Forest City diciptakan di Zona Ekonomi Khusus Iskander. Zona ekonomi khusus diberi label sebagai Zona Istimewa Khusus (KEK). Kedengarannya hiperbolik, KEK benar-benar luar biasa. Mereka sering melewati semua protokol negara, dan kerasnya perencanaan, mereka adalah kaum Leviathans yang berdiri untuk dan sendiri. Berdaulat membuat mereka sendiri. KEK adalah ruang ekstra-Negara (bukan ruang untuk emansipasi romantis), tetapi ruang di mana sejarah pemangsaan ditempa. Negara mereproduksi dirinya sendiri di tepi-tepi ini, titik di mana tubuh-manusia, non-manusia-dan lainnya menjadi dinyatakan. KEK adalah antarmuka, yang terletak di luar negara bagian yang dibawa ke dalam lipatan, dari tenaga kerja ke pasir, ke ikan dan pelabuhan-dan yang berada di dalam negara bagian didorong semakin jauh ke luar.14 Tumpahan modal dari Foshan ke Nicosia ke Johor, dan seterusnya menjadi dinyatakan, atau ditentukan, dalam proses itu. Menjadi “dinyatakan” tidak hanya dalam produksi perbatasan, atau dalam kemampuan mereka untuk menghasilkan pengecualian (seperti di lepas pantai, di mana modal ini menjadi diproses), melainkan dalam kekusutan infrastruktur yang memproduksinya.

Ini adalah kisah lama untuk sekarang berbicara tentang mayat pekerja migran Asia Selatan yang tak terhitung banyaknya, sebagian besar tanpa nama, yang ada dalam keadaan permanen tergelincir dari Negara. Karir yang cukup – LSM, aktor negara, bahkan artis yang menjajakan porno-miseria terbaru – menopang para migran ini, dalam logika pemanenan yang berlebihan. Hubungan khusus Malaysia dengan badan-badan ini menunjukkan perlunya badan tak tertulis dalam reproduksi Negara Bagian itu sendiri, yang dipelihara oleh infrastruktur pelayaran laut yang berbahaya, penyeberangan perbatasan yang tidak dapat dilintasi, keringat di dalam dinding lembab, paspor palsu, dokumen palsu.

Untuk memahami apa artinya membangun kota di atas hutan, kita harus mengungkap multiplisitas lapisan di mana penjelmaan terjadi. Neo-kolonialisme dengan nama lain, tentunya. Infrastruktur ekstraktif yang menegaskan sekaligus menyangkal Negara. Belt and Road Initiative dengan demikian menjadi kondisi yang aneh di mana intrik Negara secara bersamaan diperpanjang dan disangkal, yang membutuhkan pemeriksaan ulang atas mode yang melaluinya kedaulatan, kewarganegaraan dan kategori kepemilikan dibingkai, di seluruh dunia manusia dan non-manusia.

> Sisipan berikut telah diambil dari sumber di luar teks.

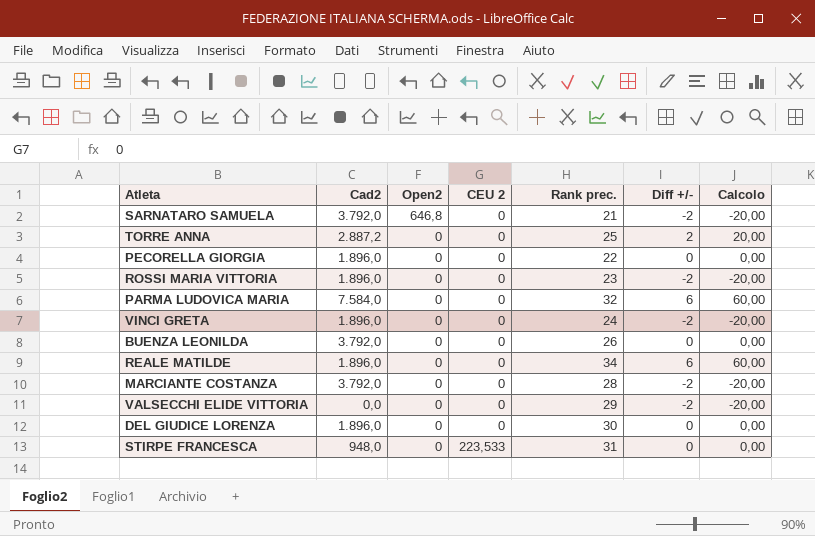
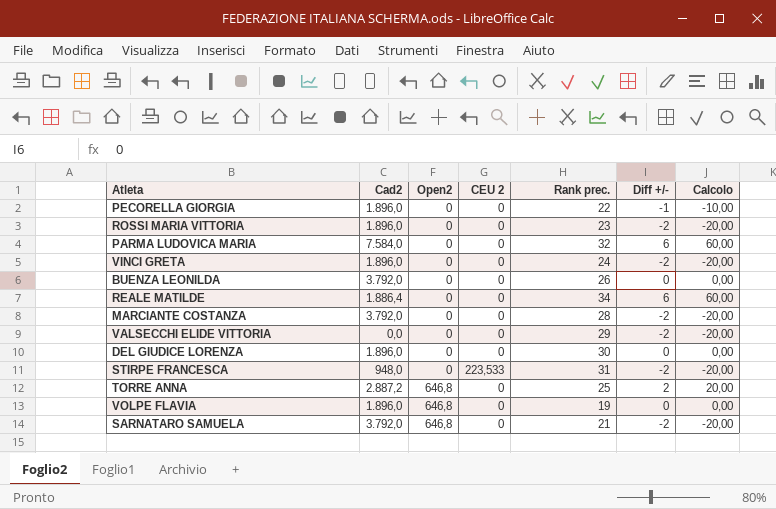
row order: Open2 descending -> Open2 ascending
PECORELLA GIORGIA | Diff +/-: 0 -> -1
PECORELLA GIORGIA | Calcolo: 0,00 -> -10,00
REALE MATILDE | Cad2: 1.896,0 -> 1.886,4
STIRPE FRANCESCA | Diff +/-: 0 -> -2
STIRPE FRANCESCA | Calcolo: 0,00 -> -20,00
TORRE ANNA | Open2: 0 -> 646,8
row VOLPE FLAVIA: none -> 1.896,0 | 646,8 | 0 | 19 | 0 | 0,00

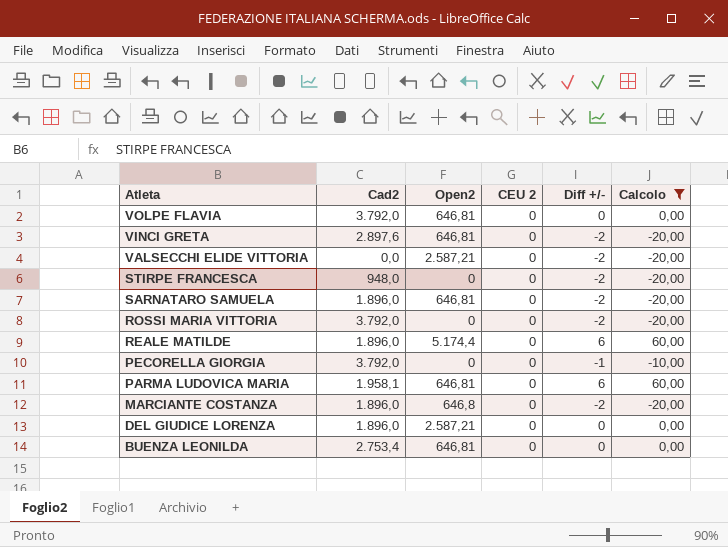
filter: none -> Calcolo != 20,00
row order: Open2 ascending -> Atleta descending
column Rank prec. | position: 5 -> none
VOLPE FLAVIA | Cad2: 1.896,0 -> 3.792,0
VOLPE FLAVIA | Open2: 646,8 -> 646,81
VINCI GRETA | Cad2: 1.896,0 -> 2.897,6
VINCI GRETA | Open2: 0 -> 646,81
VALSECCHI ELIDE VITTORIA | Open2: 0 -> 2.587,21
STIRPE FRANCESCA | CEU 2: 223,533 -> 0
SARNATARO SAMUELA | Cad2: 3.792,0 -> 1.896,0
SARNATARO SAMUELA | Open2: 646,8 -> 646,81
ROSSI MARIA VITTORIA | Cad2: 1.896,0 -> 3.792,0
REALE MATILDE | Cad2: 1.886,4 -> 1.896,0
REALE MATILDE | Open2: 0 -> 5.174,4
PECORELLA GIORGIA | Cad2: 1.896,0 -> 3.792,0
PARMA LUDOVICA MARIA | Cad2: 7.584,0 -> 1.958,1
PARMA LUDOVICA MARIA | Open2: 0 -> 646,81
MARCIANTE COSTANZA | Cad2: 3.792,0 -> 1.896,0
MARCIANTE COSTANZA | Open2: 0 -> 646,8
DEL GIUDICE LORENZA | Open2: 0 -> 2.587,21
BUENZA LEONILDA | Cad2: 3.792,0 -> 2.753,4
BUENZA LEONILDA | Open2: 0 -> 646,81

The Forest Curriculum (Bangkok/Yogyakarta/Manila/Seoul/Berli /Santa Barbara) adalah platform keliling dan nomaden untuk penelitian interdisipliner dan pembelajaran bersama, berbasis di Asia Tenggara, dan beroperasi secara internasional. Didirikan dan disutradarai oleh kurator Abhijan Toto dan Pujita Guha, serta Rosalia Namsai Engchuan, mereka bekerja dengan seniman, kolektif, peneliti, organisasi dan pemikir adat, musisi, dan aktivis, untuk mengumpulkan kritik yang terletak pada Antroposen melalui budaya alam Zomia, sabuk hutan yang menghubungkan Asia Selatan dan Tenggara. The Forrest Curriculum menyelenggarakan pameran, program publik, pertunjukan, video dan proyek multimedia, serta kegiatan intensif tahunan di lokasi berbeda di seluruh wilayah, yang mengumpulkan praktisi dari seluruh dunia untuk terlibat dalam penelitian kolektif dan metodologi bersama: The Forest and the School, Bangkok (2019); The Forest is in the City Is In The Forest I, Manila (2020) and II, Online (2020-2021). Platform ini bekerja sama dengan institusi dan organisasi internasional, termasuk Savvy Contemporary, Berlin; Ideas City, the New Museum, NTU CCA, Singapura, Nomina Nuda, Los Baños, dan GAMeC, Bergamo.